Facebook founder Mark Zuckerberg's $100 million donation to Newark's public school system has drawn praise -- but also questions about its timing: He'll announce the gift on Oprah tomorrow, the same day as the premiere of a new film that critics say portrays the 26-year-old billionaire in a negative light.
DailyFinance reached out to a couple of branding experts to get their take on whether the timing of Zuckerberg's epic gift is just a coincidence -- and what it means for his image.
"This goes back to the early 1900s," says brand expert Rob Frankel. "John D. Rockefeller's PR company used to get photo ops of him giving dimes to orphans. Was it a coincidence when Rockefeller (pictured below) did it? Please. This is so blatant and so transparent it's pathetic."
Facebook declined to comment.
The Next Bill Gates?
Frankel said Zuckerberg may aspire to become this generation's Bill Gates, whom he is known to respect and admire. But there's a difference between the founder of Microsoft (MSFT) and the founder of Facebook according to Frankel.

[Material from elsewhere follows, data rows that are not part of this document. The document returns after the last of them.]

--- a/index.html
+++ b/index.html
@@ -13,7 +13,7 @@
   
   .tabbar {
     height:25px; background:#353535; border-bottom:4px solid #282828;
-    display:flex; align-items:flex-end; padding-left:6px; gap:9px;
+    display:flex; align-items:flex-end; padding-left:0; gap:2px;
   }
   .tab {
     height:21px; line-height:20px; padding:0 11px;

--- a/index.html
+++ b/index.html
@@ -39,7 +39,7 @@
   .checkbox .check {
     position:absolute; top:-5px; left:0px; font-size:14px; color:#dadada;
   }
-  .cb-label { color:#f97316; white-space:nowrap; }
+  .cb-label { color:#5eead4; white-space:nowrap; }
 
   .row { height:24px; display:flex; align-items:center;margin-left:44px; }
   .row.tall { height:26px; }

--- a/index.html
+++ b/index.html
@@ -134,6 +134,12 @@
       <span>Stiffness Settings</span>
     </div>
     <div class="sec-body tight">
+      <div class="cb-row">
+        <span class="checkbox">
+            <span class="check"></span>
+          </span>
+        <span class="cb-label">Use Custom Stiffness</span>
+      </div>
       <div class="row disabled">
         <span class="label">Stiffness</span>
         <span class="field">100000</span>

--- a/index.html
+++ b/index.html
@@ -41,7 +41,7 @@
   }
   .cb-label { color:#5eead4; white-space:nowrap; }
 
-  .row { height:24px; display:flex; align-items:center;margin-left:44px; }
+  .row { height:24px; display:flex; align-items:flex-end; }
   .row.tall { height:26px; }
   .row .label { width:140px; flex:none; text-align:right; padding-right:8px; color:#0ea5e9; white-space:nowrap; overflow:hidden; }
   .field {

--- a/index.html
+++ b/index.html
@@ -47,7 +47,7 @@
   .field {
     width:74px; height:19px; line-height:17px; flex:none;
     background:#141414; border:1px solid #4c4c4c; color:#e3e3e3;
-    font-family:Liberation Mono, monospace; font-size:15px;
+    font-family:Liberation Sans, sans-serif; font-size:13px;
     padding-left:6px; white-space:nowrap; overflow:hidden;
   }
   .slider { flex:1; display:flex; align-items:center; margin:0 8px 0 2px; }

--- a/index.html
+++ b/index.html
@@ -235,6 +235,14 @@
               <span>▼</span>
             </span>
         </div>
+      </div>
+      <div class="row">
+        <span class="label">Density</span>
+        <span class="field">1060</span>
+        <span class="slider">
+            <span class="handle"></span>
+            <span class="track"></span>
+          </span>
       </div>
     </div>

"While Bill Gates could be domineering and ruthless, he was never petulant, he was never a child, and Zuckerberg clearly is a childish, immature kid who was given way too much control and power at way too early an age. Maybe when he's in his forties, he might temper some of his success with wisdom."

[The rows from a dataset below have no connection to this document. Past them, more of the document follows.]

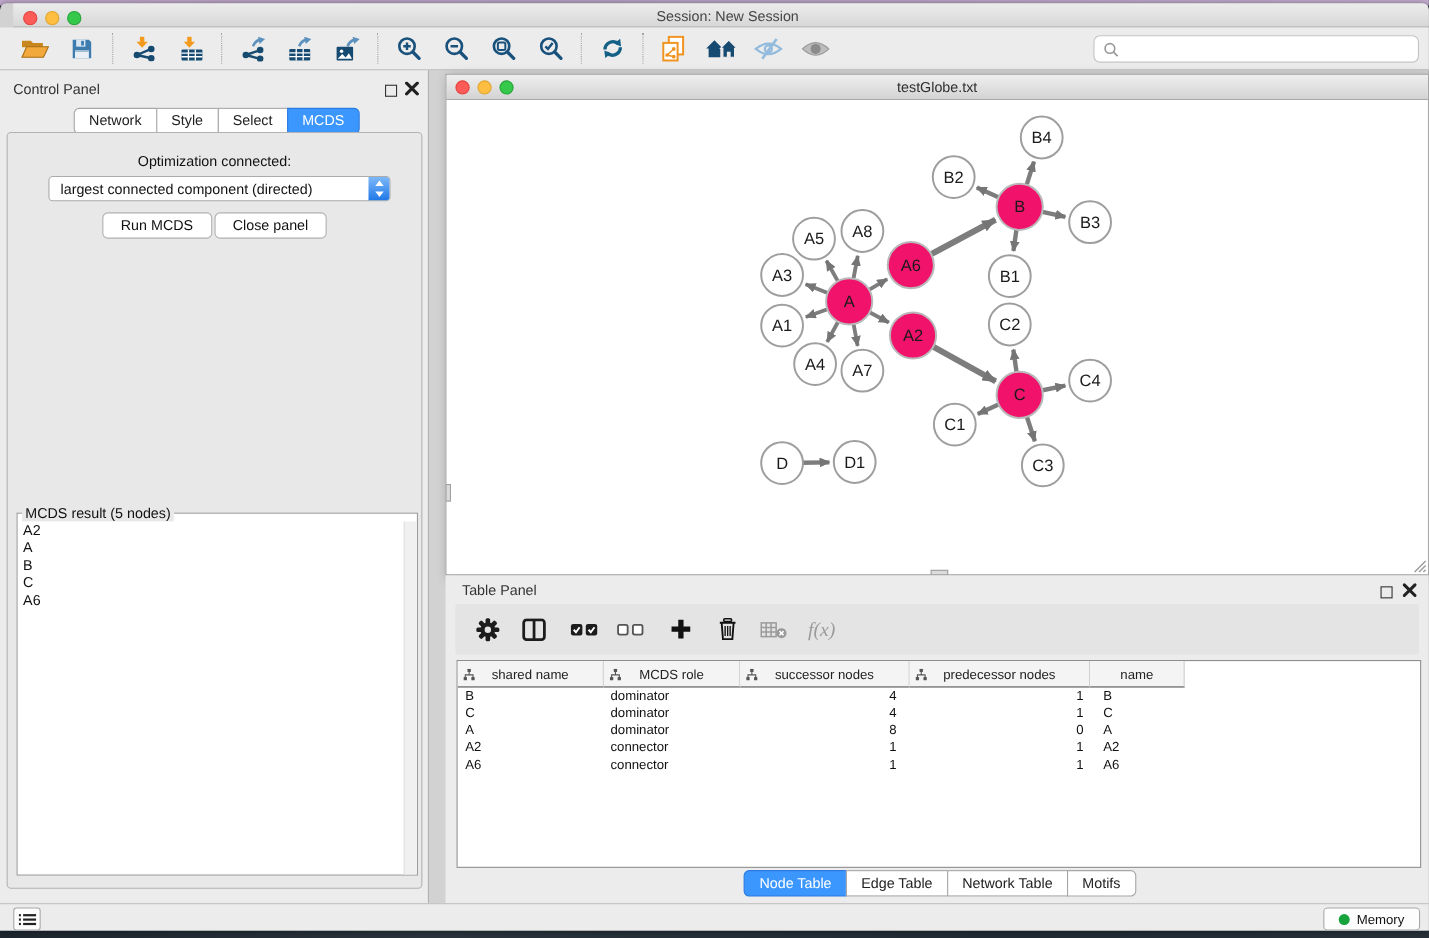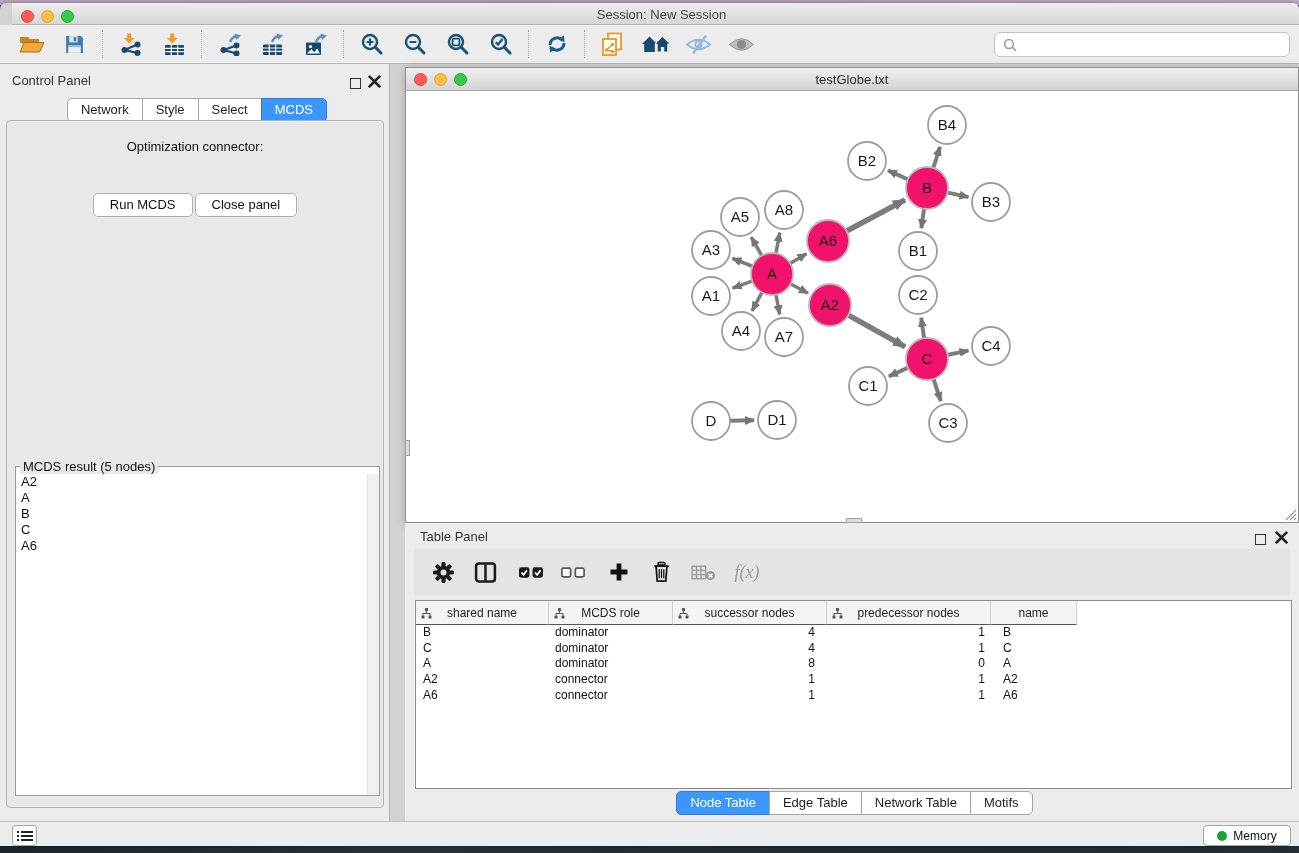--- a/index.html
+++ b/index.html
@@ -263,7 +263,7 @@
           <div class="seg seg-active">MCDS</div>
         </div>
       <div class="cp-box">
-        <div class="opt-label">Optimization connector:</div>
+        <div class="opt-label">Optimization connected:</div>
         <div class="btn-row">
           <button class="mac-btn">Run MCDS</button>
           <button class="mac-btn">Close panel</button>

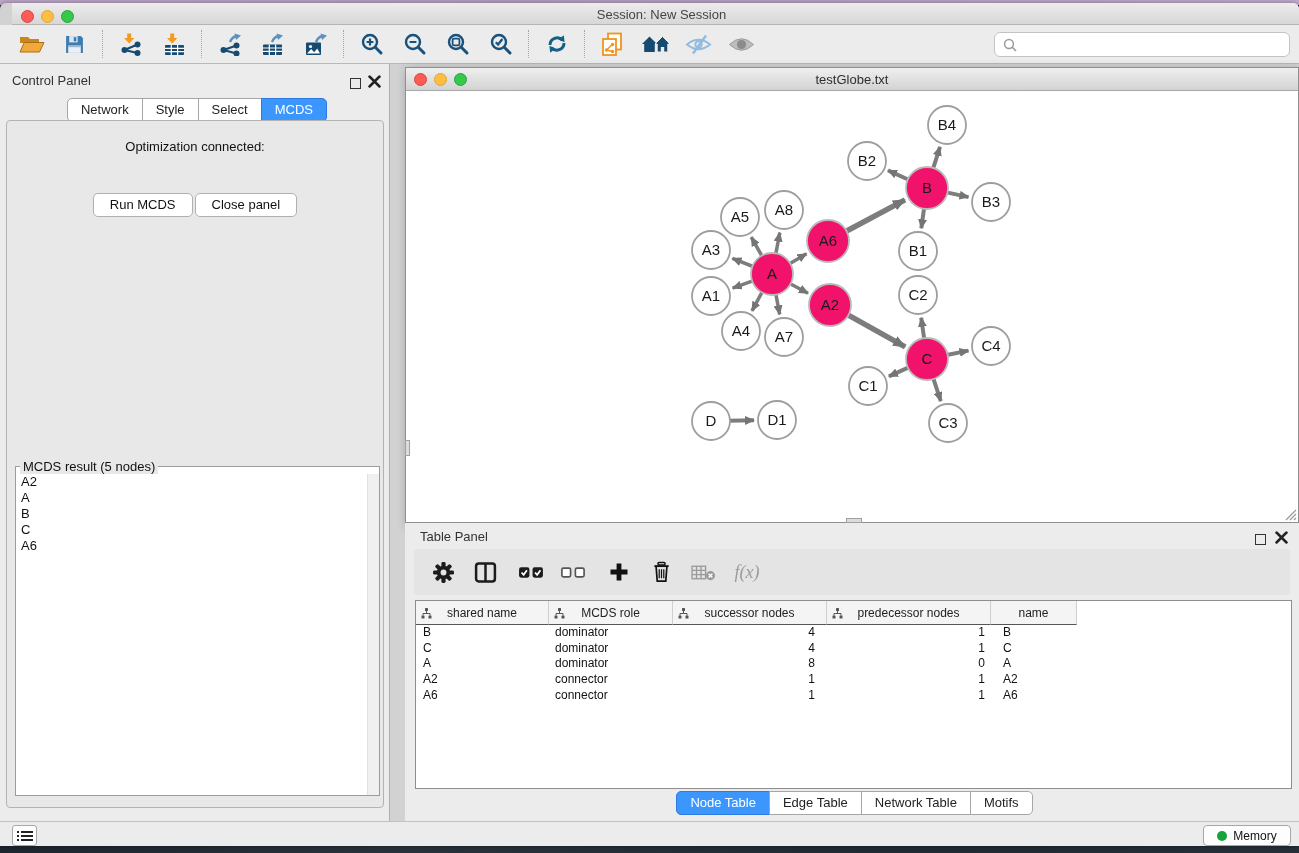--- a/index.html
+++ b/index.html
@@ -264,6 +264,15 @@
         </div>
       <div class="cp-box">
         <div class="opt-label">Optimization connected:</div>
+        <div class="dropdown">
+          <span class="dropdown-value">largest connected component (directed)</span>
+          <span class="stepper">
+            <svg width="10" height="17" viewBox="0 0 10 17">
+              <path d="M5 1 L8.8 6 H1.2 z" fill="#fff"></path>
+              <path d="M5 16 L1.2 11 h7.6 z" fill="#fff"></path>
+            </svg>
+          </span>
+        </div>
         <div class="btn-row">
           <button class="mac-btn">Run MCDS</button>
           <button class="mac-btn">Close panel</button>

Laura Ries, president of Ries & Ries, a marketing strategy firm in Atlanta, also noted the timing of Zuckerberg's gift, but was more sympathetic to the young CEO.
"Nothing is ever a coincidence!" Ries said by email. "But what could be so bad in the movie? Did he torture cats? He is a nerd that made a TON of money. Why be embarrassed by that! Facebook is free for the people and we all use it and LOVE it! I don't see any downside of that."

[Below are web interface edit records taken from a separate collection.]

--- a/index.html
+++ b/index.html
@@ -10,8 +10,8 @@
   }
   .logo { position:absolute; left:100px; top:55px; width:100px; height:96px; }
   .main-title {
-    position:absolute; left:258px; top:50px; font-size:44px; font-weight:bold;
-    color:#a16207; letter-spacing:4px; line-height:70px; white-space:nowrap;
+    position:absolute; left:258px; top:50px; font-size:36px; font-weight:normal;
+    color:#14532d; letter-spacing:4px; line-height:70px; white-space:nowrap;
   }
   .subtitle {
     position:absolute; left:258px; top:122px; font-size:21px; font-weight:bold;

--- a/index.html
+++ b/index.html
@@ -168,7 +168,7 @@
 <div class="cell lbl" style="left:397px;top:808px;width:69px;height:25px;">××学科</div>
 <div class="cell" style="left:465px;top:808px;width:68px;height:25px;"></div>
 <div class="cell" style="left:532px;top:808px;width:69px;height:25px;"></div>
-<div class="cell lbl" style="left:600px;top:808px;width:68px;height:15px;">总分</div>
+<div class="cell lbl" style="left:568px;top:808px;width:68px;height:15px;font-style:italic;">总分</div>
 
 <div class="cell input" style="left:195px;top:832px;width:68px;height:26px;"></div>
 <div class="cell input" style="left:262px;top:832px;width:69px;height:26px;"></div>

"As far as I know he isn't blowing his money on cocaine and hookers," Ries added. "So what if they make a movie?"
"Like It or Not, He Is a Celebrity"
But Zuckerberg, who has reportedly seen the movie despite saying he had no plans to, has made it clear that it he thinks the film is fiction. And at AllThingsD this year, he told Kara Swisher: "I wish that no one made a movie about me when I was alive." Critics who've seen the film (I haven't) say it portrays Zuckerberg in a negative light.
Ries said Zuckerberg, as the billionaire CEO of one of the world's biggest websites, should accept his role as a public figure.
"Like it or not, he is a celebrity," Ries said. "He has to deal with interest in him. Certainly it is great to give away money. Just ask Bill Gates. Newark is a surprise since he didn't grow up there and has no connection. The best way to give money is when you have a personal connection or passion. Then you have a story to tell. What is he going to say on Oprah?"
Keeping the Focus on Newark
"From a brand image standpoint, this is phenomenal for both Zuckerberg and Corey Booker," said John Barker, president of Manhattan-based advertising and branding agency Barker/DZP and a resident of nearby Westfield, N.J. "And the generosity of the gift is astonishing. But the timing is suspect, given the upcoming movie plus Zuckerberg's lack of any connection to the city."
"And ironically, Newark already spends 42% more per student than the New Jersey average -- over $4000 per student more than districts like Millburn and Tenafly, which are the best in the state," Barker said. "For those of us who live in New Jersey and applaud what Booker is doing, that money might be much better spent creating an entrepreneurial enterprise zone around the fabulous new Prudential Center."
"Throwing money at the schools hasn't worked yet, but rebuilding the economy of the city would mean lasting change," Barker said.